# Well pump question



## Lajaw (Jan 26, 2012)

We have a well with a submersible pump in it. When we looked at this property, the owners had what looked like a 12/2 wire on top of the ground run to the well. This place has for the last several years been used as a hunting camp, so nothing was kept up and little is known about original workings. When we took possession, that wire run to the well was gone (along with other things) so I ran a 12/2 wire myself and put plugs on both ends like they had before. When plugged in, we get water but little pressure. There was a bladder pressure tank at the well and a bigger one in the basement. The basement tank never gets water in it. I removed the tank at the well, put in a new pressure switch and ran an additional 12/2 wire to the pump because of concerns over voltage/amperage drop. I used one 12/2 as positive and the other as negative for testing. It did not help. So now, I'm wondering if the pump might be set up for 220v and I'm only supplying it with 110v. My question is, will the pump run on 110v when it should be 220v? The well is in a location that we can't get any equipment to to pull it, so it'll have to be pulled by hand and I'm not sure how deep. Any ideas? Thanks


----------



## wharton (Oct 9, 2011)

The majority of submersibles are 240 volt. That's not to say that this one is. How about the original plug configuration that was installed by the owner? Was it a 240 volt plug? Was it plugged into an existing electrical service? Does the camp have power? Is the pump hanging off a pitless adapter a few feet down inside the casing? Is there anything stamped, or written inside the lid of the casing telling you how deep the well is, or where the pump was set? Did you try disconnecting the supply pipe at the top of the well and checking flow and pressure at the top of the well head? 

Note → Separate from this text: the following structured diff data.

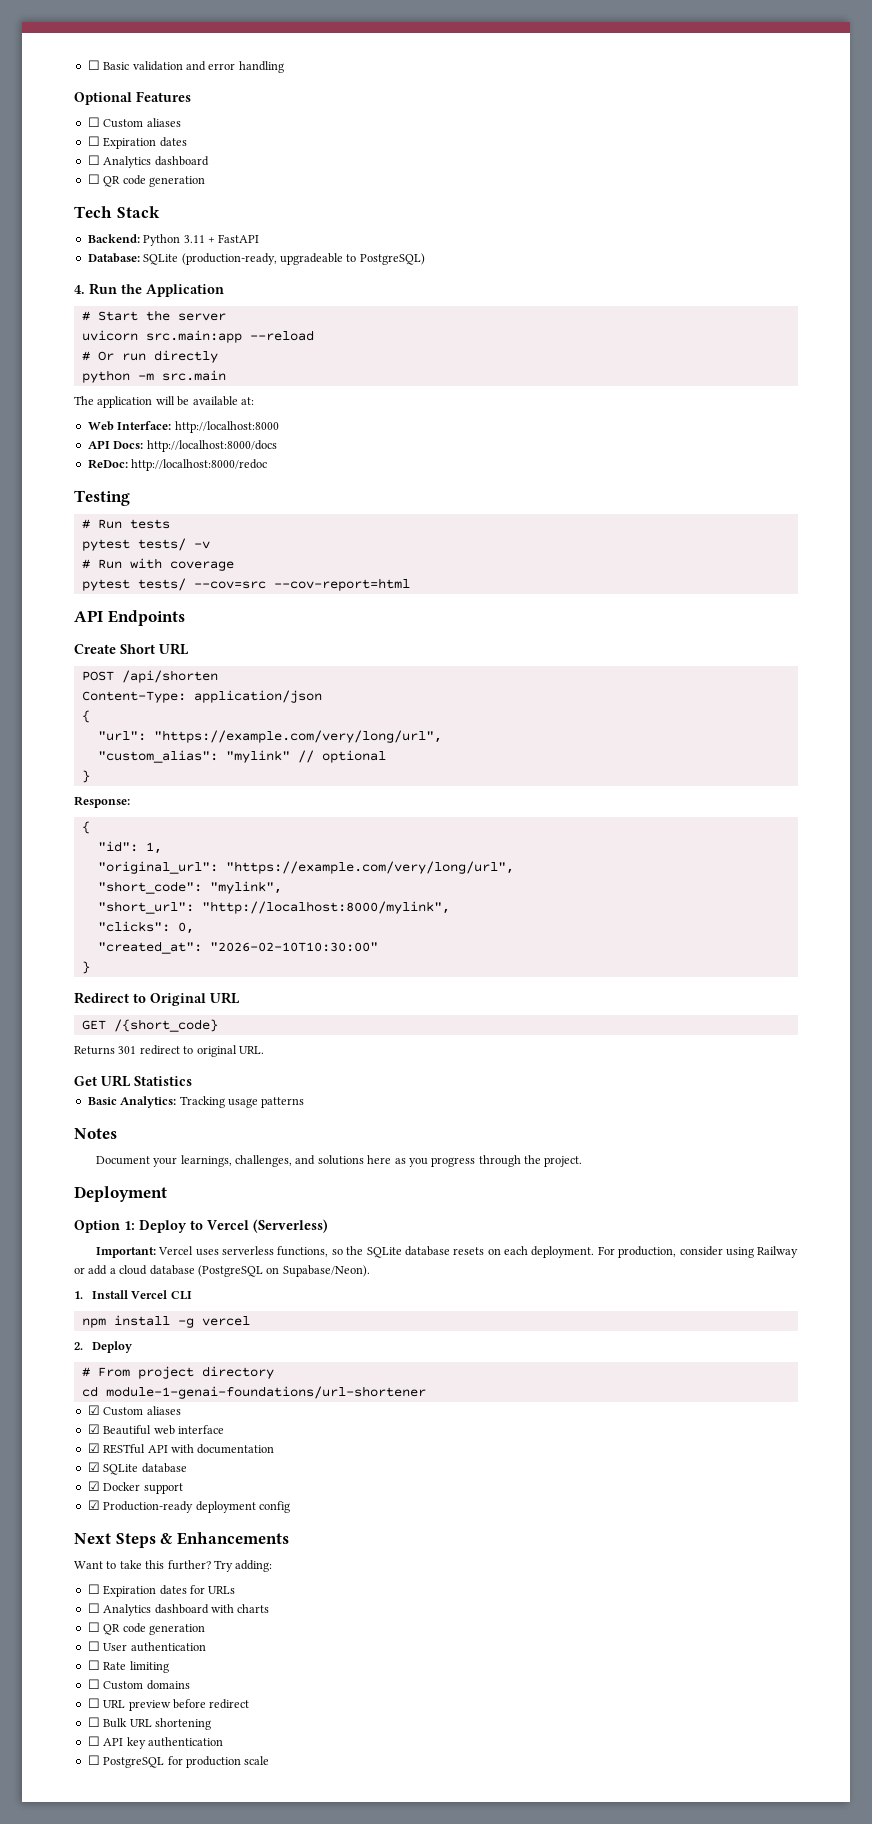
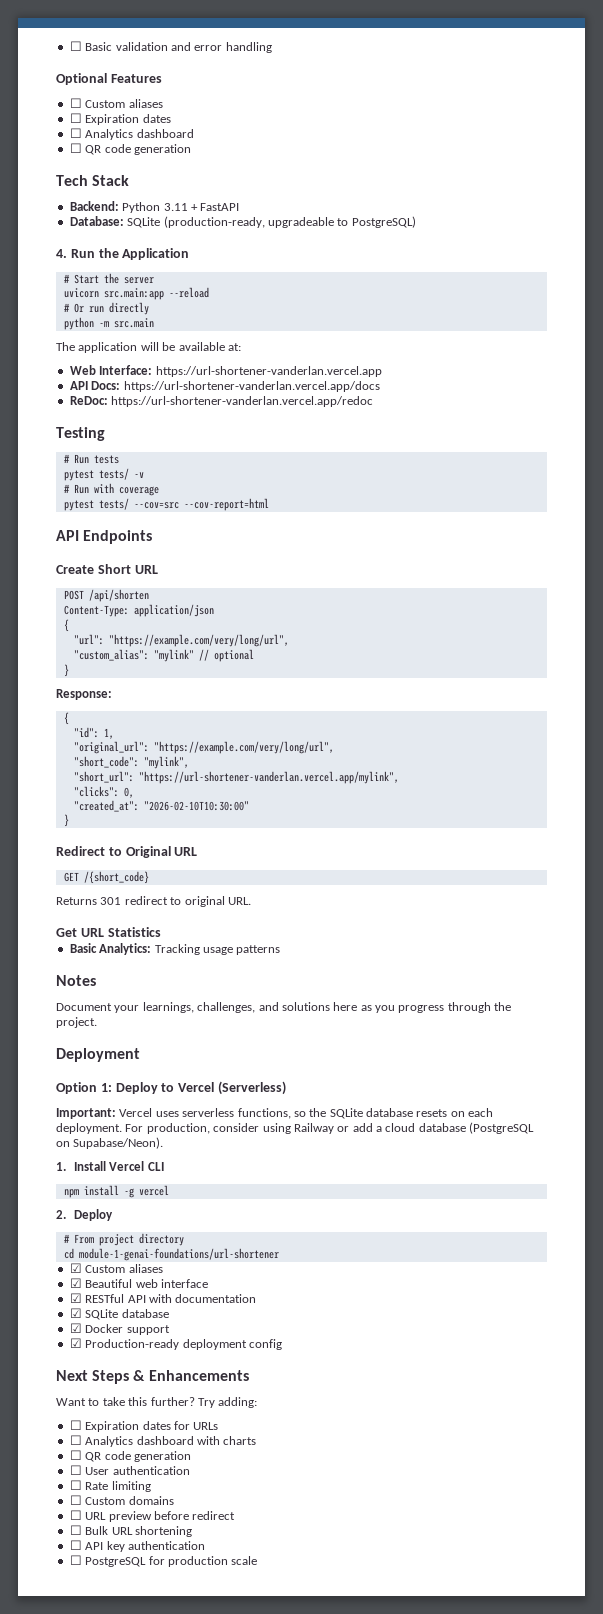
- Web Interface: http://localhost:8000
+ Web Interface: https://url-shortener-vanderlan.vercel.app
- API Docs: http://localhost:8000/docs
+ API Docs: https://url-shortener-vanderlan.vercel.app/docs
- ReDoc: http://localhost:8000/redoc
+ ReDoc: https://url-shortener-vanderlan.vercel.app/redoc
- "short_url": "http://localhost:8000/mylink",
+ "short_url": "https://url-shortener-vanderlan.vercel.app/mylink",

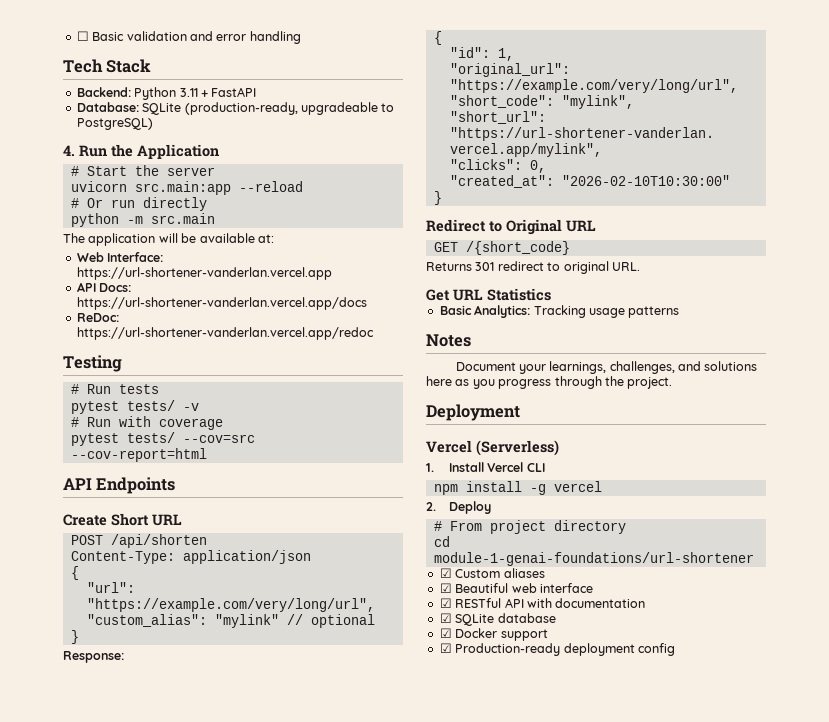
- Optional Features
- ☐ Custom aliases
- ☐ Expiration dates
- ☐ Analytics dashboard
- ☐ QR code generation
- Option 1: Deploy to Vercel (Serverless)
- Important: Vercel uses serverless functions, so the SQLite database resets on each deployment. For production, consider using Railway or add a cloud database (PostgreSQL on Supabase/Neon).
+ Vercel (Serverless)
- Next Steps & Enhancements
- Want to take this further? Try adding:
- ☐ Expiration dates for URLs
- ☐ Analytics dashboard with charts
- ☐ QR code generation
- ☐ User authentication
- ☐ Rate limiting
- ☐ Custom domains
- ☐ URL preview before redirect
- ☐ Bulk URL shortening
- ☐ API key authentication
- ☐ PostgreSQL for production scale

Couple of points about your post, nothing personal, just info. There is no positive and negative in AC power distribution. You can get killed screwing with something you have little understanding of, when it comes to residential power. Unless your well is incredibly deep, as in over 600', you can get a 120 volt puller from a rental yard, and hand carry it to the well head. You do not need access for a truck, or heavy equipment in most cases.

Good luck, if I had to guess you need a 20 amp/ 240 volt circuit for the pump, but you will burn it out if you guess wrong. Try to get more info. to post. There are a few real experts that are members here, but any additional info. would help.


----------



## ||Downhome|| (Jan 12, 2009)

220 has three legs, 2-- 120 volt and 1-- common.

if you have only 2 wires your feeding 110.

doh I just re read your post duh you already knew that your running 110.

you may just have a failing pump.


----------



## wharton (Oct 9, 2011)

||Downhome|| said:


> 220 has three legs, 2-- 120 volt and 1-- common.
> 
> if you have only 2 wires your feeding 110.
> 
> ...


EVERYTHING about this post in WRONG!!!!! This is why folks who have no clue really need to #1 avoid doing something that may end up killing them. #2 avoid giving advice to others when they haven't got a clue!!!!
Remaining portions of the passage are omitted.